Recently, I was trying to calculate the percentiles of a set of variables within a data set grouped by another variable. However, I quickly ran into the realization that this is not very straight forward when using dplyr
’s summarize
. Before I demonstrate, let’s load the libraries that we will need.
library(dplyr)
library(purrr)
If you don’t believe me when I say that it is not straight forward, go ahead and try to run the following block of code.
mtcars %>%
dplyr::group_by(cyl) %>%
dplyr::summarize(quants = quantile(mpg, probs = c(0.2, 0.5, 0.8)))
If you ran the code, you will see that it throws the following error:
Error in summarise_impl(.data, dots) :
Column `quants` must be length 1 (a summary value), not 3
This error is telling us that the result is returning an object of length 3 (our three quantiles) when it is expecting to get only one value. A quick Google search comes up with numerous stack overflow questions and answers about this. Most of these solutions revolve around using the do
function to calculate the quantiles on each of the groups. However, according to Hadley, do
will eventually be “going away”. While there is no definite time frame on this, I try to use it as little as possible. The new recommended practice is a combination of tidyr::nest
, dplyr::mutate
and purrr::map
for most cases of grouping. I love this approach for most things (and it is even the accepted for one of the SO questions mentioned above) but I worked up a new solution that I think is useful for calculating percentiles on multiple groups for any desired number of percentiles.
This method uses purrr::map
and a Function Operator, purrr::partial
, to create a list of functions that can than be applied to a data set using dplyr::summarize_at
and a little magic from rlang
.
Let’s start by creating a vector of the desired percentiles to calculate. In this example, we will calculate the 20th, 50th, and 80th percentiles.
p <- c(0.2, 0.5, 0.8)
Now we can create a list of functions, with one for each quantile, using purrr::map
and purrr::partial
. We can also assign names to each function (useful for the output of summarize
) using purrr::set_names
p_names <- map_chr(p, ~paste0(.x*100, "%"))
p_funs <- map(p, ~partial(quantile, probs = .x, na.rm = TRUE)) %>%
set_names(nm = p_names)
p_funs
## $`20%`
## function (...)
## quantile(probs = .x, na.rm = TRUE, ...)
## <environment: 0x7fcf50757430>
##
## $`50%`
## function (...)
## quantile(probs = .x, na.rm = TRUE, ...)
## <environment: 0x7fcf50762c30>
##
## $`80%`
## function (...)
## quantile(probs = .x, na.rm = TRUE, ...)

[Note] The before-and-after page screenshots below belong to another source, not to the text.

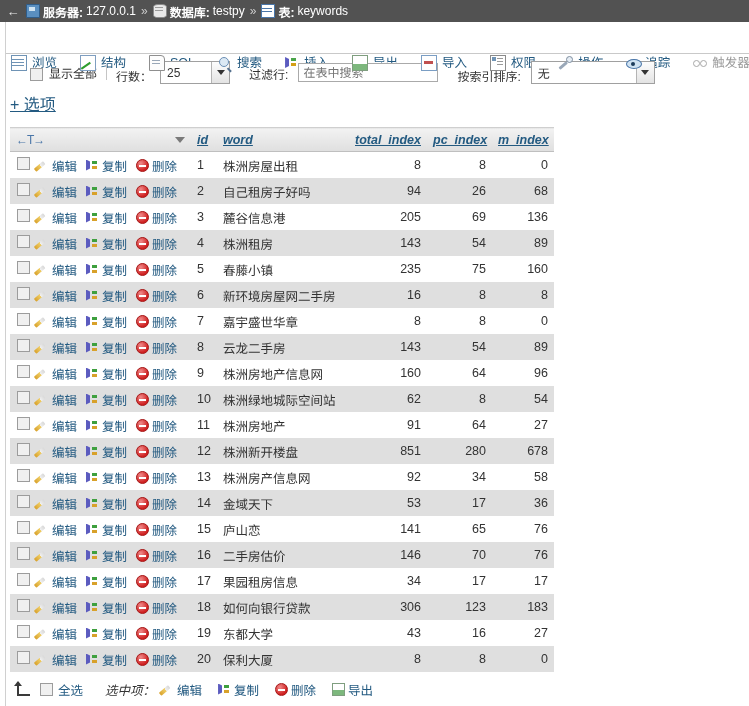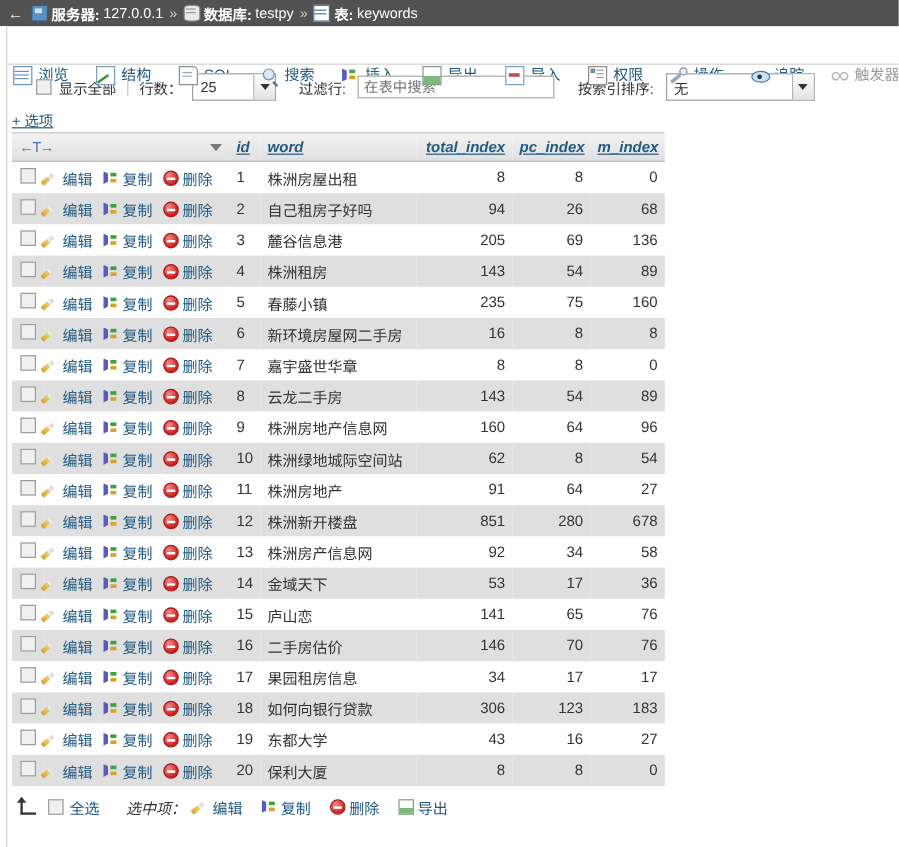"显示全部" #optionsbar .grp { align-items: center -> flex-end }
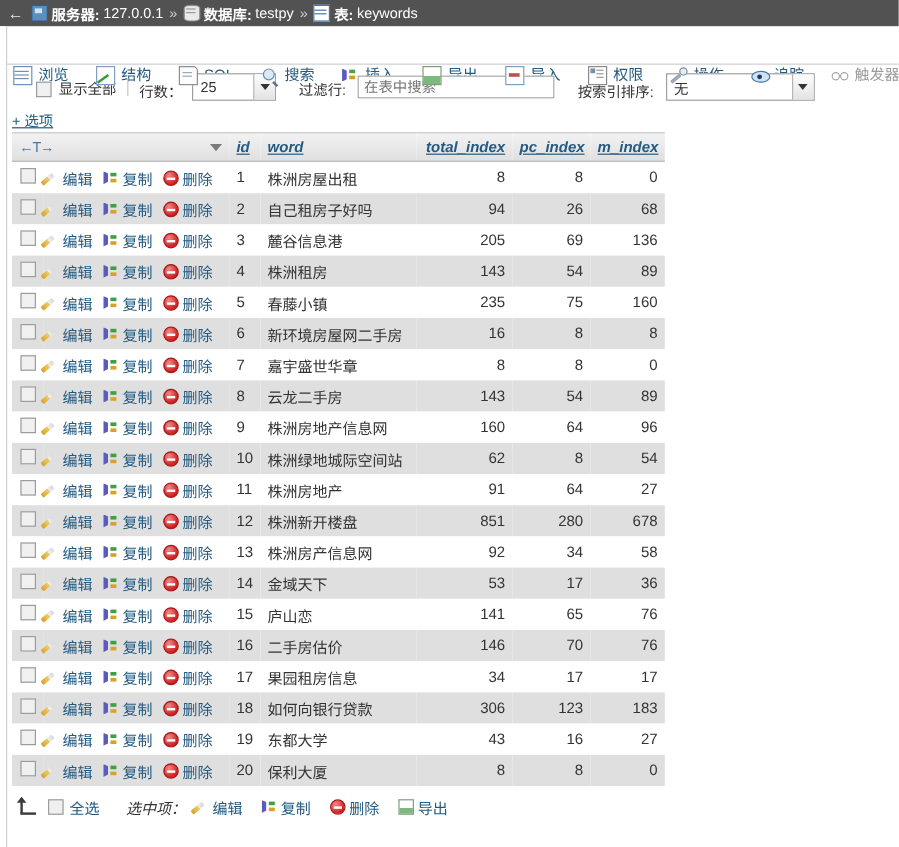"在表中搜索" .filter-input { width: 164px -> 140px }
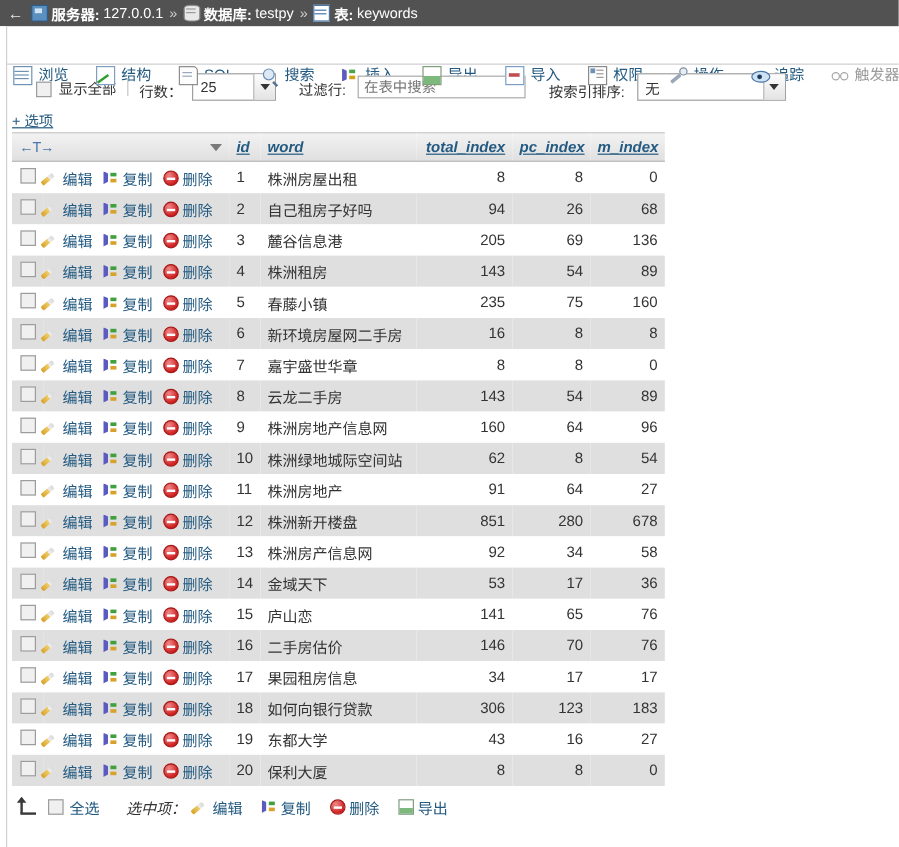"+ 选项" #optlink { font-size: 12px -> 16px; padding: 0 0 2px 10px -> 0 0 12px 10px }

## <environment: 0x7fcf51148830>
Looking at p_funs
we can see that we have a named list with each element containing a function comprised of the quantile
function. The beauty of this is that you can use this list in the same way you would define multiple functions in any other summarize_at
or summarize_all
functions (i.e. funs(mean, sd)
). The only difference is that we will now have to use the “bang-bang-bang” operator (!!!
) from rlang
(it is also exported from dplyr
). The final product looks like this.
mtcars %>%
group_by(cyl) %>%
summarize_at(vars(mpg), funs(!!!p_funs))
## # A tibble: 3 x 4
## cyl `20%` `50%` `80%`
## <dbl> <dbl> <dbl> <dbl>
## 1 4 22.8 26 30.4
## 2 6 18.3 19.7 21
## 3 8 13.9 15.2 16.8
I think that this provides a pretty neat way to get the desired output in a format that does not require a large amount of post calculation manipulation. In addition, it is, in my opinion, more straightforward than a lot of the do
methods. This method also allows for quantiles to be calculated for more than one variable, although post-processing would be necessary in that case. Here is an example.
mtcars %>%
group_by(cyl) %>%
summarize_at(vars(mpg, hp), funs(!!!p_funs)) %>%
select(cyl, contains("mpg"), contains("hp"))
## # A tibble: 3 x 7
## cyl `mpg_20%` `mpg_50%` `mpg_80%` `hp_20%` `hp_50%` `hp_80%`
## <dbl> <dbl> <dbl> <dbl> <dbl> <dbl> <dbl>
## 1 4 22.8 26 30.4 65 91 97
## 2 6 18.3 19.7 21 110 110 123
## 3 8 13.9 15.2 16.8 175 192. 245
partial
is yet another tool from the purrr
package that can greatly enhance your R coding abilities. While this is surely a basic application of its functionality, one can easily see how powerful this function can be.